• Exercise: In the data below, find every line that has the string "maskBandUK", and copy it.

• Input for this task:
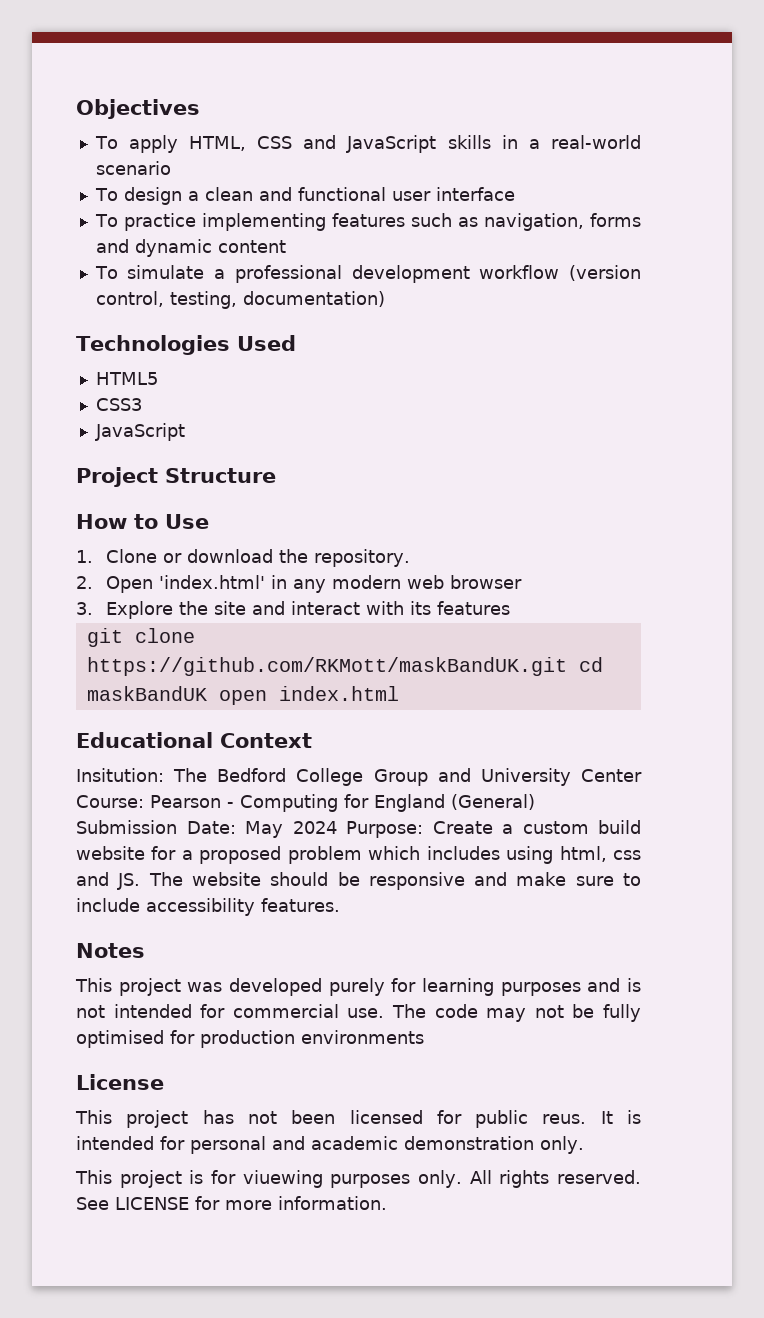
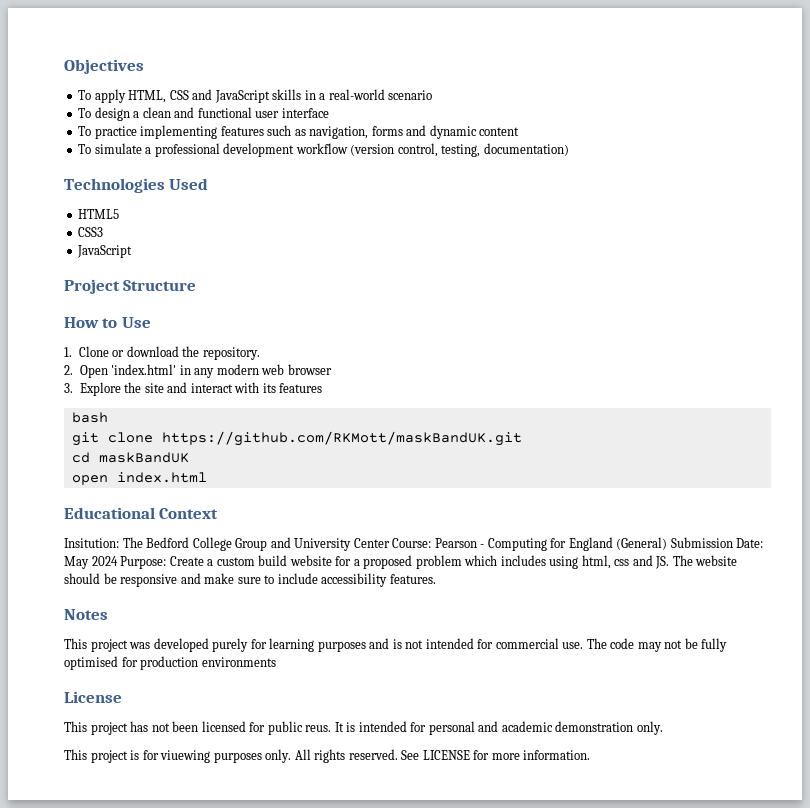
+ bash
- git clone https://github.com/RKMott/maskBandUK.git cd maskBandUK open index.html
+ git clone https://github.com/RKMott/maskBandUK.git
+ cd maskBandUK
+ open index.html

• Answer to this problem:
- git clone https://github.com/RKMott/maskBandUK.git cd maskBandUK open index.html
+ git clone https://github.com/RKMott/maskBandUK.git
+ cd maskBandUK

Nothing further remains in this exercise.